- **Data for the task**:
'''
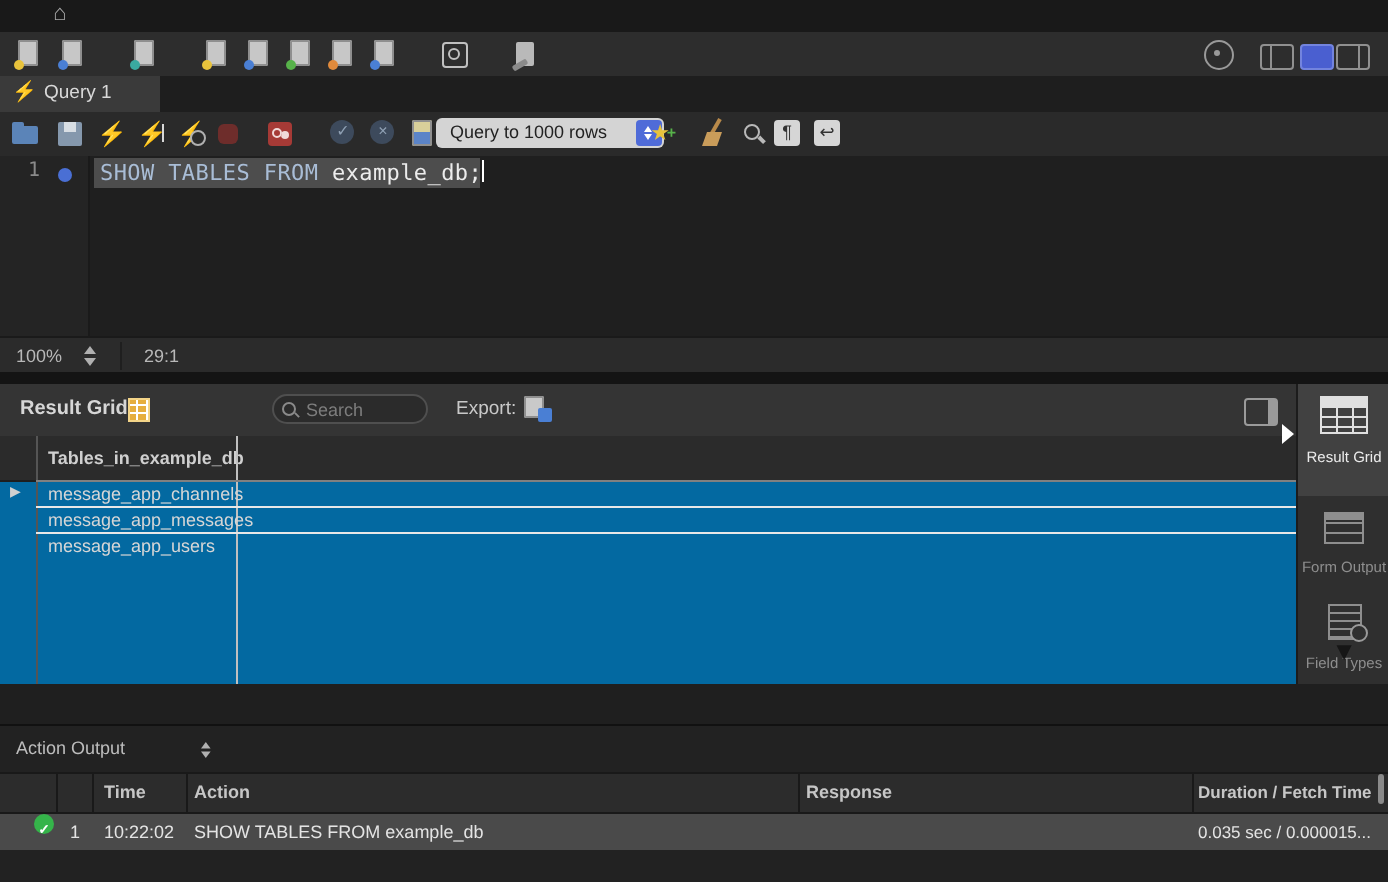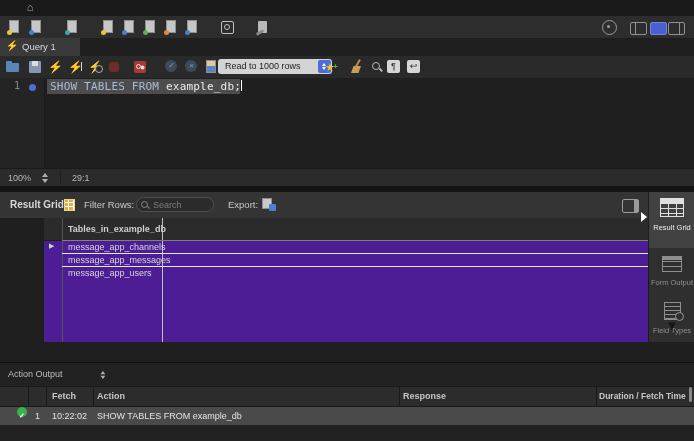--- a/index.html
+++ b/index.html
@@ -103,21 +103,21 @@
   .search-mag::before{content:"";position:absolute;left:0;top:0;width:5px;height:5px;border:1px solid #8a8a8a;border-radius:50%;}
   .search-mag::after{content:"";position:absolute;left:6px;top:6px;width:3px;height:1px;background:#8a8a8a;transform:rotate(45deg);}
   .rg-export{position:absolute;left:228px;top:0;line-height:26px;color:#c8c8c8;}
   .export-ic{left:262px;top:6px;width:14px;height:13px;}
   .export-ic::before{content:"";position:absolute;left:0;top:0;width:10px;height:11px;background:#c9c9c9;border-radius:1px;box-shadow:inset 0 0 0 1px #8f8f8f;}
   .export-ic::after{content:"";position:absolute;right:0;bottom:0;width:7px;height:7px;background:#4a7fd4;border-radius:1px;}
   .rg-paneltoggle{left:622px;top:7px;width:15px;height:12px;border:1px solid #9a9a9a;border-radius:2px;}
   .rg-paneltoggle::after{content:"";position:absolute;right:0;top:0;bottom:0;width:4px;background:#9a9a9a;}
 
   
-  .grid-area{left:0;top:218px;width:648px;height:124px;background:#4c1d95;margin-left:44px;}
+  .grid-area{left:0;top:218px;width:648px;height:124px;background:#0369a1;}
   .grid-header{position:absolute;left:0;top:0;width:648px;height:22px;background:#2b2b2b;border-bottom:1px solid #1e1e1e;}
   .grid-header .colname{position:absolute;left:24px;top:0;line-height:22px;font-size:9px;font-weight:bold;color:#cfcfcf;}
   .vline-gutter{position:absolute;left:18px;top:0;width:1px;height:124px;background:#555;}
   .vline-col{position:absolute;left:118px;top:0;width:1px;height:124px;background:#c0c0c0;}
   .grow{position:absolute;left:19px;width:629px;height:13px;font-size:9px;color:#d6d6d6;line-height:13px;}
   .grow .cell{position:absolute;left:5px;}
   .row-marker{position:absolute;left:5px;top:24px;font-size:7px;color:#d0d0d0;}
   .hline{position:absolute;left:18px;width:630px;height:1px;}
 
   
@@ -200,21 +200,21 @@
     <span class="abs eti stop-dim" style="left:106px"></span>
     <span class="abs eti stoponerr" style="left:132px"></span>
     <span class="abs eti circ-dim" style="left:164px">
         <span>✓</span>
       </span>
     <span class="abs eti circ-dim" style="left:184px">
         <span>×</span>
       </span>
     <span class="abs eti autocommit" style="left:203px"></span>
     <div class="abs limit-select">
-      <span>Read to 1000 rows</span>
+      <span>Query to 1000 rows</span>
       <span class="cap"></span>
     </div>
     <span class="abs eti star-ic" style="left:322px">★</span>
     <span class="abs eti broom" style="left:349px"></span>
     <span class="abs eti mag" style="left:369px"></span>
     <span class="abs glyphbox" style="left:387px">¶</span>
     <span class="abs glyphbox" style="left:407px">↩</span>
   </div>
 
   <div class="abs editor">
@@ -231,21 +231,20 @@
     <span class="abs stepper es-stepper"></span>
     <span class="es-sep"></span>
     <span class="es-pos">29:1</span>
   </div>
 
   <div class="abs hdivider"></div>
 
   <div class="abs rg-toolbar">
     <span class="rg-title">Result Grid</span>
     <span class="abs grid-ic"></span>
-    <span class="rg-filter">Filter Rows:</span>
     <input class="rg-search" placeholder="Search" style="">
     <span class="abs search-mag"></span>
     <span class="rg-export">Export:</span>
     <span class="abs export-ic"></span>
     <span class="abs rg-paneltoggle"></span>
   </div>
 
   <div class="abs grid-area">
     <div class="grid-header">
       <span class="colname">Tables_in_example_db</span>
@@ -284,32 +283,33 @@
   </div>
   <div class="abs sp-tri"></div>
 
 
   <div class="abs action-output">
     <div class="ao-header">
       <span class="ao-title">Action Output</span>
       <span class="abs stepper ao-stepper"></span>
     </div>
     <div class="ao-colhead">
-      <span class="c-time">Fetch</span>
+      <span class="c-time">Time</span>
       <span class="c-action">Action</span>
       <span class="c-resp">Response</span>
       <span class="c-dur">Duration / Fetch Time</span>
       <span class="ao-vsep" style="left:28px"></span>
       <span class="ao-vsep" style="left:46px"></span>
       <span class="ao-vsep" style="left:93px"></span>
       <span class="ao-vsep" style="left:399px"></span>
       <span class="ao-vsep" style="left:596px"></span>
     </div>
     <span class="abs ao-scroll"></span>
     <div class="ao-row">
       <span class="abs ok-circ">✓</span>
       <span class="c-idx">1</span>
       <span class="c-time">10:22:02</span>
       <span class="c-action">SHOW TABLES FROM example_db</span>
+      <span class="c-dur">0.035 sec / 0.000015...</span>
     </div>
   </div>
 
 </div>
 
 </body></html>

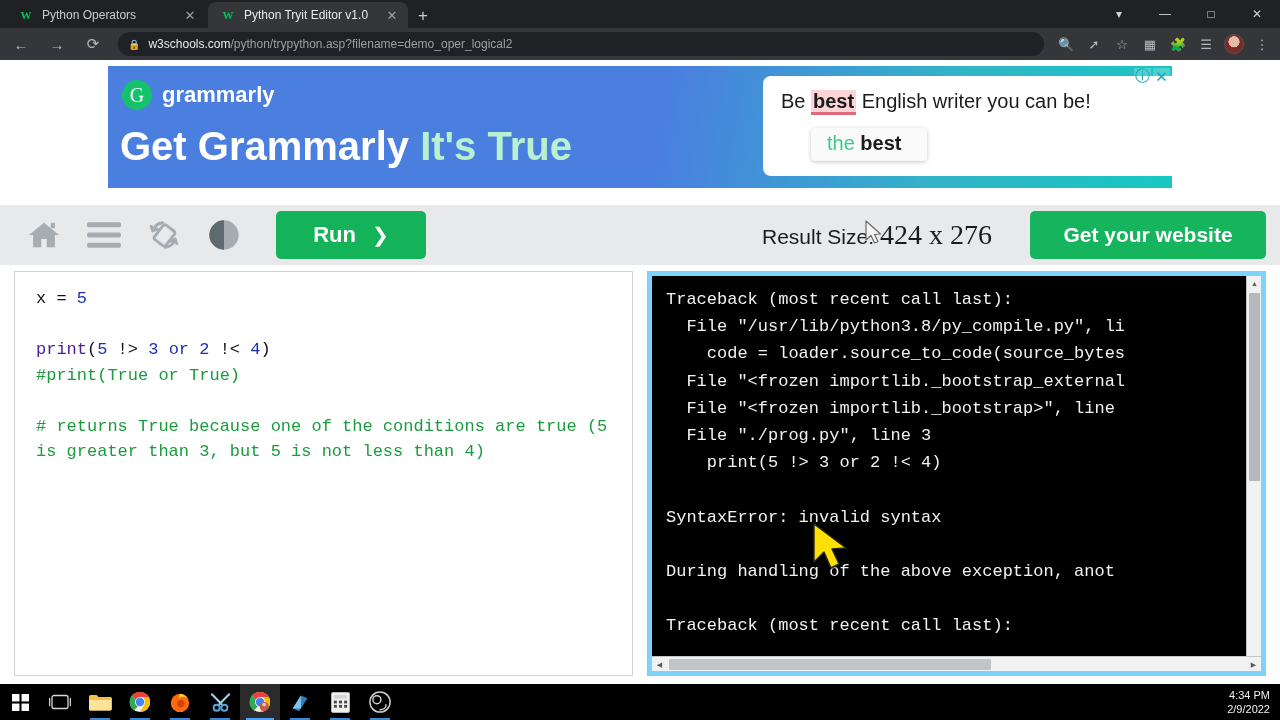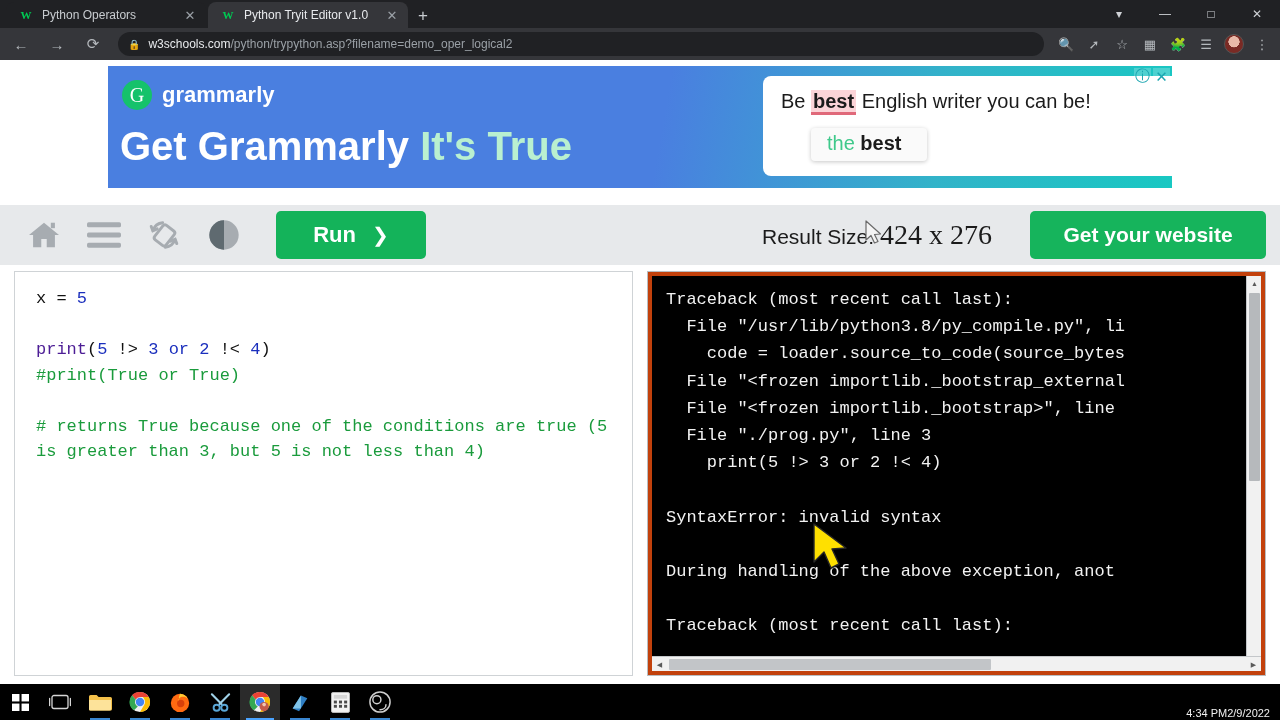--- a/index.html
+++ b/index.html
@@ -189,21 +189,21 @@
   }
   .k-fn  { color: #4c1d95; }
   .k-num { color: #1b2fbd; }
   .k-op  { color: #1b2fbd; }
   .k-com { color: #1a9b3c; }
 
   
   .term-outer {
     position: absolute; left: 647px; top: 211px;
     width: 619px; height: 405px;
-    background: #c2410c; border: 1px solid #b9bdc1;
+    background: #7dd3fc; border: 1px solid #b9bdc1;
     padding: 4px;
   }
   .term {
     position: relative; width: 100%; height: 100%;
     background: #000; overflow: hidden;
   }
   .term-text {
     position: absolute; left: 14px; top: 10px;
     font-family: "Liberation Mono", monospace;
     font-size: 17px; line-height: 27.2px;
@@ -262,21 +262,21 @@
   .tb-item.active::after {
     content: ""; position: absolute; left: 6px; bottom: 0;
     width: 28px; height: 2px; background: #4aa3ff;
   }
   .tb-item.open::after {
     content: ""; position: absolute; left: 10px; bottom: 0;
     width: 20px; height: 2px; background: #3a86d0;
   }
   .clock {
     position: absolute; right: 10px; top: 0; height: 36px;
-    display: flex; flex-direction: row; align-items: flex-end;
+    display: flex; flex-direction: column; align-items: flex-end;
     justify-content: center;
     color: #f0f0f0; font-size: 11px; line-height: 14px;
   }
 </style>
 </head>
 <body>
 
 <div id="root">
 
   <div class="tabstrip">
'''
- **Task requirements**:
Give an exact copy of the listing, without its pictures.

- **Result of the task**:
--- a/index.html
+++ b/index.html
@@ -103,21 +103,21 @@
   .search-mag::before{content:"";position:absolute;left:0;top:0;width:5px;height:5px;border:1px solid #8a8a8a;border-radius:50%;}
   .search-mag::after{content:"";position:absolute;left:6px;top:6px;width:3px;height:1px;background:#8a8a8a;transform:rotate(45deg);}
   .rg-export{position:absolute;left:228px;top:0;line-height:26px;color:#c8c8c8;}
   .export-ic{left:262px;top:6px;width:14px;height:13px;}
   .export-ic::before{content:"";position:absolute;left:0;top:0;width:10px;height:11px;background:#c9c9c9;border-radius:1px;box-shadow:inset 0 0 0 1px #8f8f8f;}
   .export-ic::after{content:"";position:absolute;right:0;bottom:0;width:7px;height:7px;background:#4a7fd4;border-radius:1px;}
   .rg-paneltoggle{left:622px;top:7px;width:15px;height:12px;border:1px solid #9a9a9a;border-radius:2px;}
   .rg-paneltoggle::after{content:"";position:absolute;right:0;top:0;bottom:0;width:4px;background:#9a9a9a;}
 
   
-  .grid-area{left:0;top:218px;width:648px;height:124px;background:#4c1d95;margin-left:44px;}
+  .grid-area{left:0;top:218px;width:648px;height:124px;background:#0369a1;}
   .grid-header{position:absolute;left:0;top:0;width:648px;height:22px;background:#2b2b2b;border-bottom:1px solid #1e1e1e;}
   .grid-header .colname{position:absolute;left:24px;top:0;line-height:22px;font-size:9px;font-weight:bold;color:#cfcfcf;}
   .vline-gutter{position:absolute;left:18px;top:0;width:1px;height:124px;background:#555;}
   .vline-col{position:absolute;left:118px;top:0;width:1px;height:124px;background:#c0c0c0;}
   .grow{position:absolute;left:19px;width:629px;height:13px;font-size:9px;color:#d6d6d6;line-height:13px;}
   .grow .cell{position:absolute;left:5px;}
   .row-marker{position:absolute;left:5px;top:24px;font-size:7px;color:#d0d0d0;}
   .hline{position:absolute;left:18px;width:630px;height:1px;}
 
   
@@ -200,21 +200,21 @@
     <span class="abs eti stop-dim" style="left:106px"></span>
     <span class="abs eti stoponerr" style="left:132px"></span>
     <span class="abs eti circ-dim" style="left:164px">
         <span>✓</span>
       </span>
     <span class="abs eti circ-dim" style="left:184px">
         <span>×</span>
       </span>
     <span class="abs eti autocommit" style="left:203px"></span>
     <div class="abs limit-select">
-      <span>Read to 1000 rows</span>
+      <span>Query to 1000 rows</span>
       <span class="cap"></span>
     </div>
     <span class="abs eti star-ic" style="left:322px">★</span>
     <span class="abs eti broom" style="left:349px"></span>
     <span class="abs eti mag" style="left:369px"></span>
     <span class="abs glyphbox" style="left:387px">¶</span>
     <span class="abs glyphbox" style="left:407px">↩</span>
   </div>
 
   <div class="abs editor">
@@ -231,21 +231,20 @@
     <span class="abs stepper es-stepper"></span>
     <span class="es-sep"></span>
     <span class="es-pos">29:1</span>
   </div>
 
   <div class="abs hdivider"></div>
 
   <div class="abs rg-toolbar">
     <span class="rg-title">Result Grid</span>
     <span class="abs grid-ic"></span>
-    <span class="rg-filter">Filter Rows:</span>
     <input class="rg-search" placeholder="Search" style="">
     <span class="abs search-mag"></span>
     <span class="rg-export">Export:</span>
     <span class="abs export-ic"></span>
     <span class="abs rg-paneltoggle"></span>
   </div>
 
   <div class="abs grid-area">
     <div class="grid-header">
       <span class="colname">Tables_in_example_db</span>
@@ -284,32 +283,33 @@
   </div>
   <div class="abs sp-tri"></div>
 
 
   <div class="abs action-output">
     <div class="ao-header">
       <span class="ao-title">Action Output</span>
       <span class="abs stepper ao-stepper"></span>
     </div>
     <div class="ao-colhead">
-      <span class="c-time">Fetch</span>
+      <span class="c-time">Time</span>
       <span class="c-action">Action</span>
       <span class="c-resp">Response</span>
       <span class="c-dur">Duration / Fetch Time</span>
       <span class="ao-vsep" style="left:28px"></span>
       <span class="ao-vsep" style="left:46px"></span>
       <span class="ao-vsep" style="left:93px"></span>
       <span class="ao-vsep" style="left:399px"></span>
       <span class="ao-vsep" style="left:596px"></span>
     </div>
     <span class="abs ao-scroll"></span>
     <div class="ao-row">
       <span class="abs ok-circ">✓</span>
       <span class="c-idx">1</span>
       <span class="c-time">10:22:02</span>
       <span class="c-action">SHOW TABLES FROM example_db</span>
+      <span class="c-dur">0.035 sec / 0.000015...</span>
     </div>
   </div>
 
 </div>
 
 </body></html>

--- a/index.html
+++ b/index.html
@@ -189,21 +189,21 @@
   }
   .k-fn  { color: #4c1d95; }
   .k-num { color: #1b2fbd; }
   .k-op  { color: #1b2fbd; }
   .k-com { color: #1a9b3c; }
 
   
   .term-outer {
     position: absolute; left: 647px; top: 211px;
     width: 619px; height: 405px;
-    background: #c2410c; border: 1px solid #b9bdc1;
+    background: #7dd3fc; border: 1px solid #b9bdc1;
     padding: 4px;
   }
   .term {
     position: relative; width: 100%; height: 100%;
     background: #000; overflow: hidden;
   }
   .term-text {
     position: absolute; left: 14px; top: 10px;
     font-family: "Liberation Mono", monospace;
     font-size: 17px; line-height: 27.2px;
@@ -262,21 +262,21 @@
   .tb-item.active::after {
     content: ""; position: absolute; left: 6px; bottom: 0;
     width: 28px; height: 2px; background: #4aa3ff;
   }
   .tb-item.open::after {
     content: ""; position: absolute; left: 10px; bottom: 0;
     width: 20px; height: 2px; background: #3a86d0;
   }
   .clock {
     position: absolute; right: 10px; top: 0; height: 36px;
-    display: flex; flex-direction: row; align-items: flex-end;
+    display: flex; flex-direction: column; align-items: flex-end;
     justify-content: center;
     color: #f0f0f0; font-size: 11px; line-height: 14px;
   }
 </style>
 </head>
 <body>
 
 <div id="root">
 
   <div class="tabstrip">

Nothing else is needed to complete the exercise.